Home Is Burning
by Dan Marshall
Dan Marshall's life was pretty heavy on privilege. A self-described spoiled white kid with money, he grew up in Salt Lake City and then graduated from UC Berkeley, and was busy enjoying his first real job in Los Angeles and his first real girlfriend, Abby. His family--mom, dad and four siblings--wasn't perfect, but they were happy, loving and shared a strong if quirky sense of humor, based on fart jokes and four-letter words. His mother had had "terminal" cancer well managed for nearly 15 years. Then came the phone call, while Dan was on vacation with Abby, announcing that his capable, marathon-running father had been diagnosed with something called ALS.
ALS stands for amyotrophic lateral sclerosis, more commonly known as Lou Gehrig's disease. It's a terminal neurodegenerative disease that kills off motor neurons, eventually depriving the person affected of the ability to move his own limbs, eat, speak, and breathe. Dan was slow to accept the gravity of the diagnosis, but under pressure from the family, after several months, he takes a leave of absence from his job to move home at age 25 to help out around the house. Home Is Burning is his memoir of caring for two terminally ill parents at once while dealing with a houseful of rowdy siblings with problems of their own. His story is unavoidably terribly sad, but peppered with sex, drugs both prescribed and recreational, copious foul language, lots of alcohol, and deep and abiding love, the Marshall family saga is surprisingly sweet and funny as well.
Although Dan describes them as spoiled and rich, the Marshalls have had their fair share of misfortunes, from mother Debi's cancer diagnosis and years of chemotherapy treatments to cerebral palsy and Asperger's syndrome among the children. The eldest sibling, Tiffany, who took over some parenting duties as a teenager when Debi was sick, had become an overachiever apparently teetering at the edge of a nervous breakdown. Greg was a successful college student in Chicago, enjoying his freedom after finally coming out of the closet. Still in high school were Chelsea, a socially awkward ballerina and serious student, and Michelle, a budding alcoholic in a disturbing relationship with her soccer coach. Dan was the second child, and the last to move back to Salt Lake City for their father Bob's remaining time, which would more likely be measured in months than years.
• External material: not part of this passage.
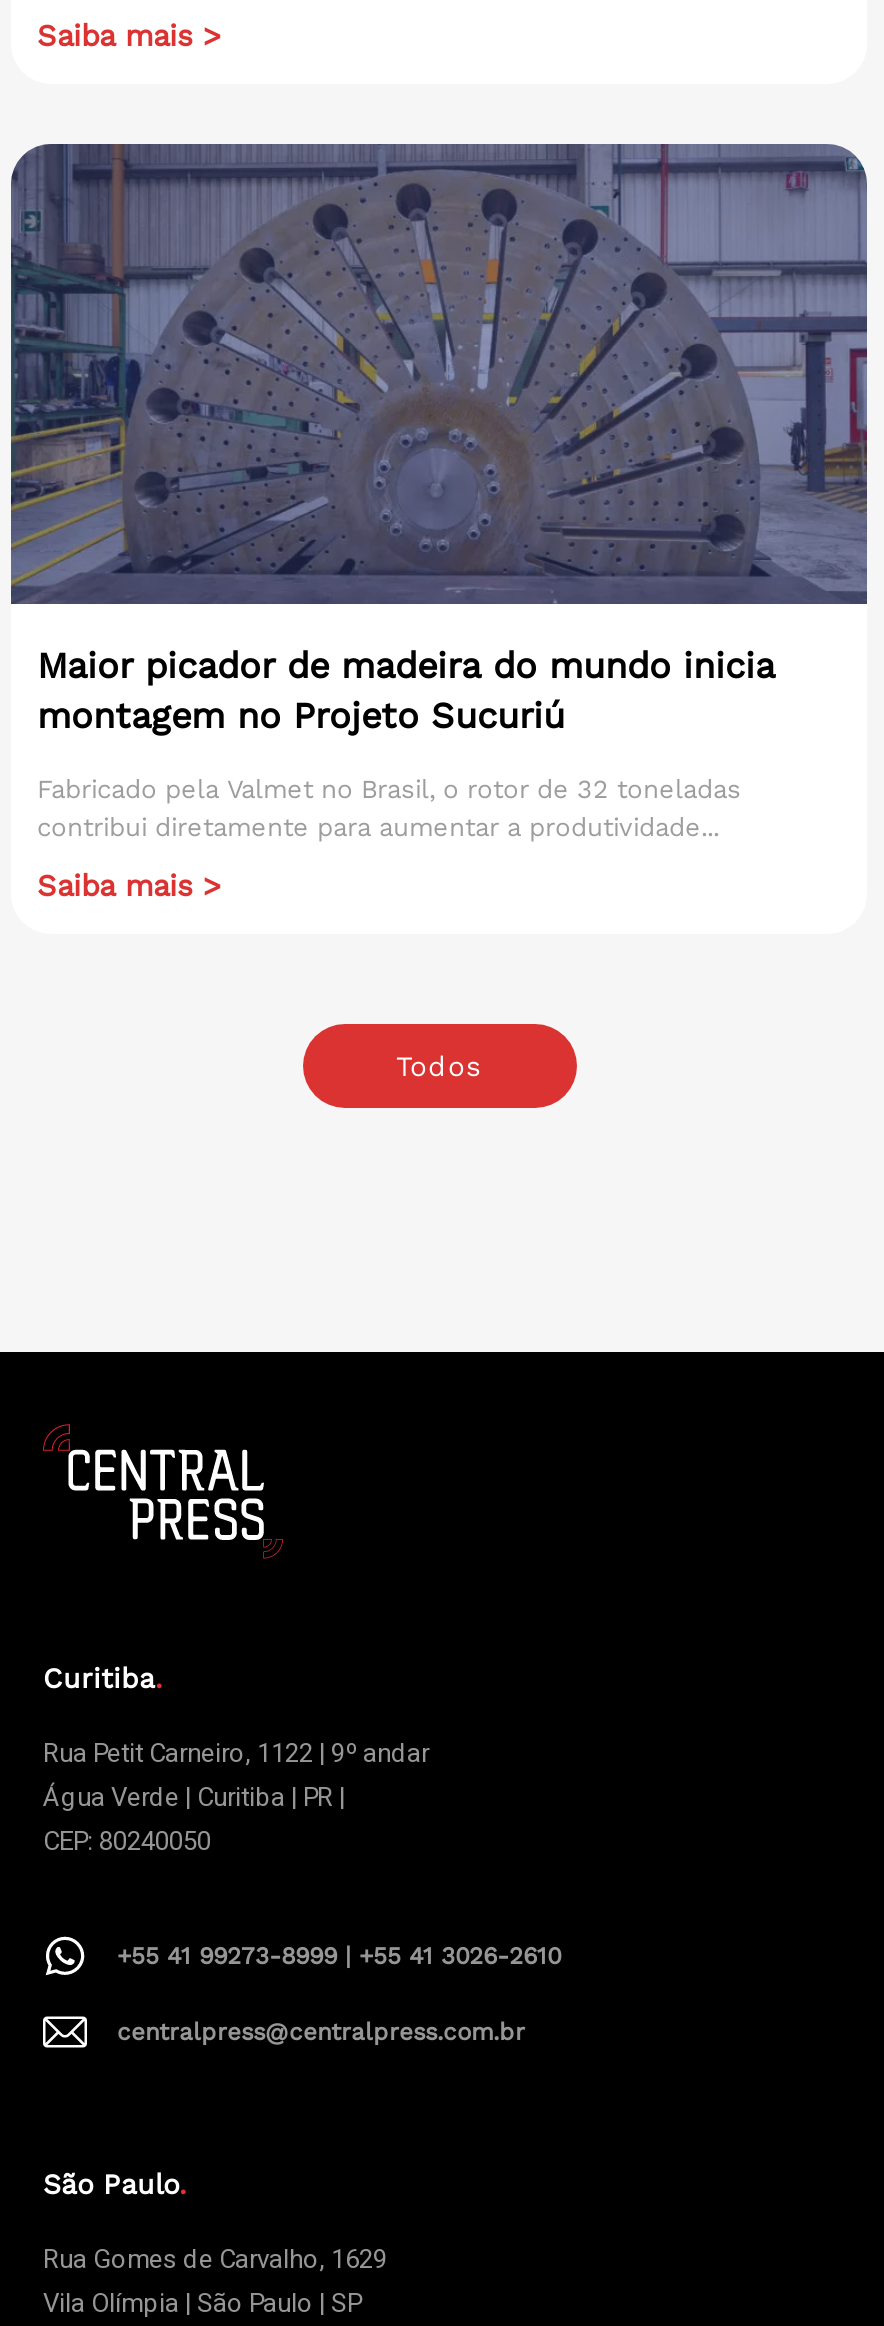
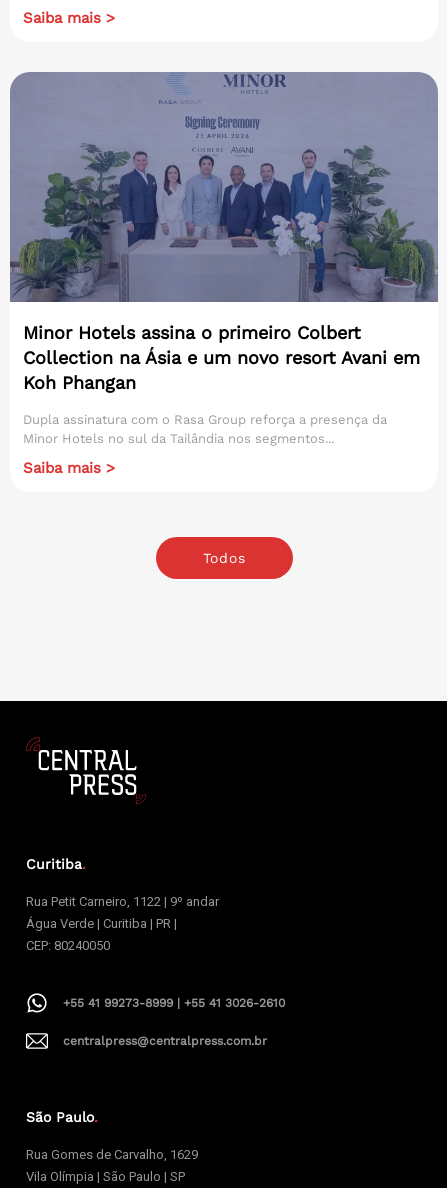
[11,144,867,737] [image] | Maior picador de madeira do mundo inicia | montagem no Projeto Sucuriú -> [10,72,438,393] [image] | Minor Hotels assina o primeiro Colbert | Collection na Ásia e um novo resort Avani em | Koh Phangan
[37,775,741,843] Fabricado pela Valmet no Brasil, o rotor de 32 toneladas | contribui diretamente para aumentar a produtividade... -> [23,412,387,446] Dupla assinatura com o Rasa Group reforça a presença da | Minor Hotels no sul da Tailândia nos segmentos...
Dan lingered in the denial stage of the grief process. With the whole family, he'd watched Bob run his last marathon in Boston, in a time nearly twice that which he'd run to qualify. But when Dan moves home, he is dismayed to see how much his father has already deteriorated. With Tiffany living nearby but on her own, "the little girls" still in high school, and Debi inconveniently faced with her toughest round of chemo treatments yet, the bulk of Bob's caregiving duties falls to Dan and Greg. Together they help him bathe and use the bathroom as he loses the use of his arms. They feed him through his gastrointestinal tube, and take him for walks in a wheelchair as his legs lose their strength. They hook him up periodically to his BiPAP (bilevel positive airway pressure) machine, which helps push air through his lungs. Bob chooses to delay his tracheotomy surgery--which would attach him to a respirator for the rest of his days, and quite possibly end his ability to speak--to attend his own mother's funeral; but the ill-advised delay ends with a rush to the hospital when his breathing fails, and the procedure takes place under emergency conditions. Happily, Bob retains his speech.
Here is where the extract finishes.